Alde frowned in thought. 'The best way to explore this, I think, is for you to get the tablets on which you're making the Keep map and for us to go back to the observation room. We can start from there and go…"

“Wherever,” Gil finished. They headed for the barracks door, almost tripping over a woman who loitered in its shadow. She hurried away from them as soon as they came near, a tall, red-haired woman whom Gil found vaguely familiar, clutching a threadbare brown cloak around her broad shoulders. A few moments later, when they emerged from the barracks with Gil's maps, they saw her again, hanging around the fringes of the group by the gate. She looked about anxiously, rubbing her reddened knuckles and twisting at her cloak; but when Seya went over to speak to her, she fled again.
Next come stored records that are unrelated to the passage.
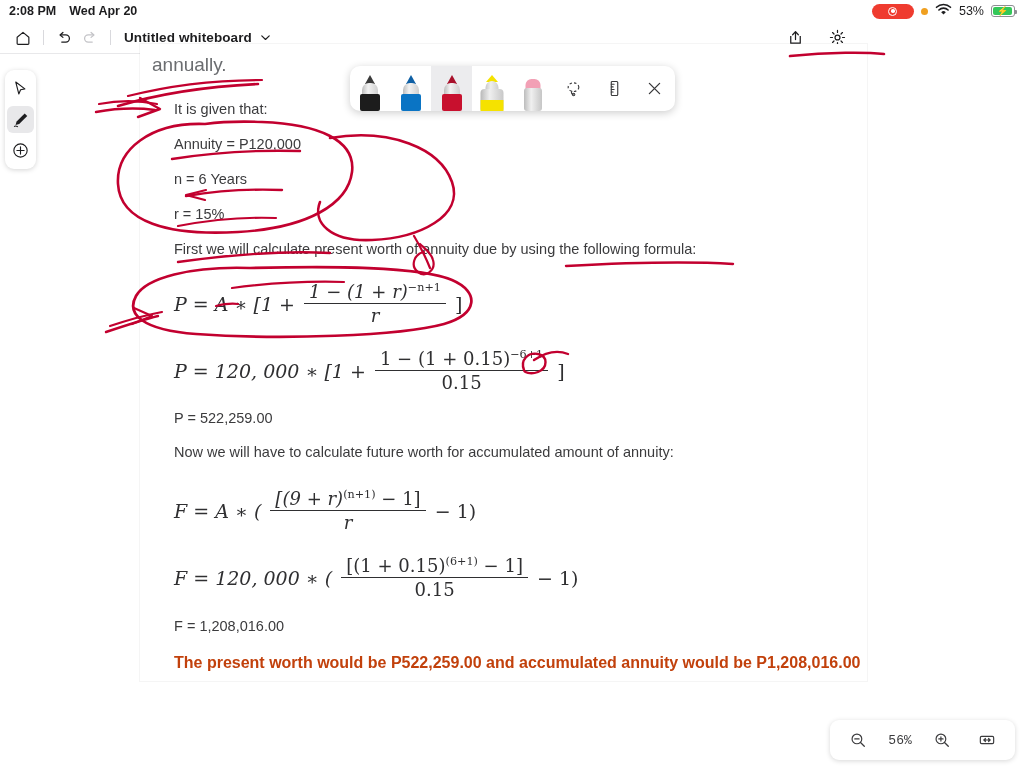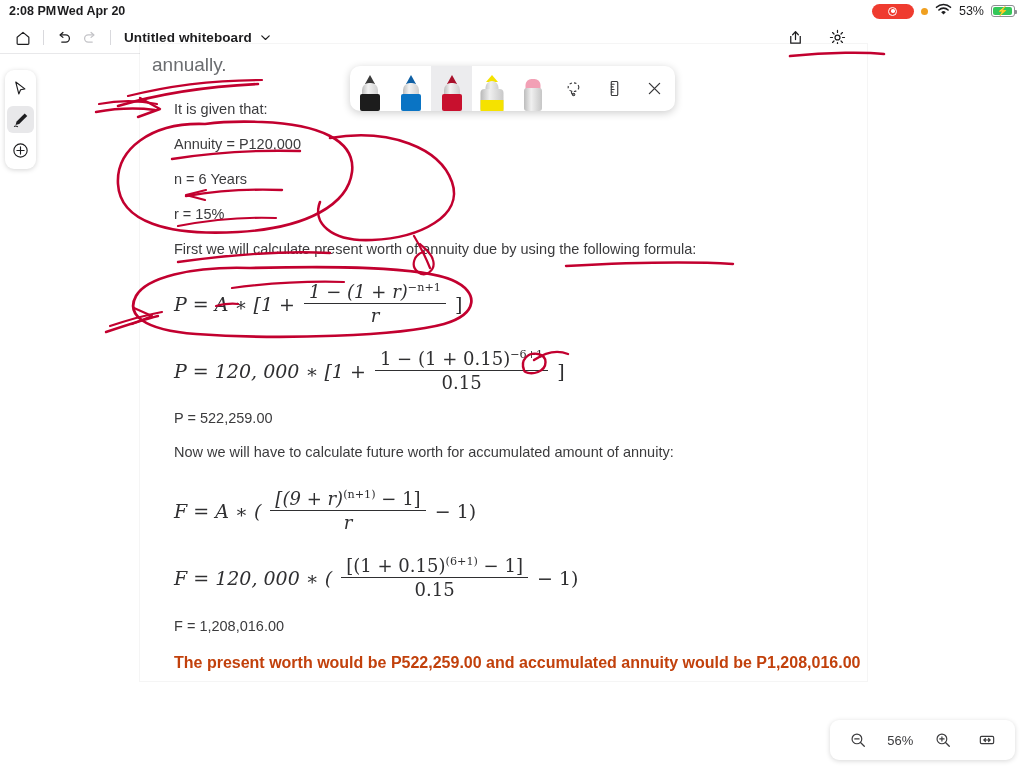--- a/index.html
+++ b/index.html
@@ -11,21 +11,21 @@
   }
   #app { position: relative; width: 1024px; height: 768px; background: #ffffff; }
 
   
   .statusbar {
     position: absolute; top: 0; left: 0; width: 1024px; height: 22px;
     display: flex; align-items: center; background: #ffffff;
     font-size: 12.5px; font-weight: bold; color: #1d1d1f;
     padding: 0 9px;
   }
-  .sb-left { display: flex; align-items: center; gap: 1px; }
+  .sb-left { display: flex; align-items: center; gap: 13px; }
   .sb-right { margin-left: auto; display: flex; align-items: center; gap: 7px; }
   .rec-pill {
     width: 42px; height: 15px; border-radius: 8px; background: #ef3b2f;
     display: flex; align-items: center; justify-content: center;
   }
   .rec-dot-outer {
     width: 9px; height: 9px; border-radius: 50%;
     border: 1.6px solid #ffffff; display: flex; align-items: center; justify-content: center;
   }
   .rec-dot-inner { width: 3.5px; height: 3.5px; border-radius: 50%; background: #ffffff; }
@@ -171,21 +171,21 @@
   .it { font-style: italic; }
   sup { font-size: .62em; vertical-align: super; }
 
   
   .ink { position: absolute; left: 0; top: 0; width: 1024px; height: 768px; pointer-events: none; }
 
   
   .zoombar {
     position: absolute; right: 9px; bottom: 8px; width: 185px; height: 40px;
     background: #ffffff; border-radius: 9px; box-shadow: 0 1px 5px rgba(0,0,0,.16);
-    display: flex; align-items: center; justify-content: space-around; padding: 0 6px;
+    display: flex; align-items: center; justify-content: space-around; padding: 0 6px; font-family: Liberation Mono, monospace;
   }
   .zb-btn { width: 30px; height: 30px; display: flex; align-items: center; justify-content: center; cursor: pointer; border-radius: 5px; }
   .zoom-val { font-size: 13px; color: #3b3b3d; }
 </style>
 </head>
 <body>
 
 <div id="app">
 
   <div class="statusbar">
Starting from the corridor outside the observation room, Gil and Alde worked their way steadily back through the Keep, comparing the composition and design of walls, floors, and doorways, stopping repeatedly for Gil to scratch additions to her maps on the wax tablets she carried and for Alde to think. Her memories were not always reliable, but weeks of research and mapping had fleshed them out. By this time, there was probably no one who knew more about the Keep than the two of them.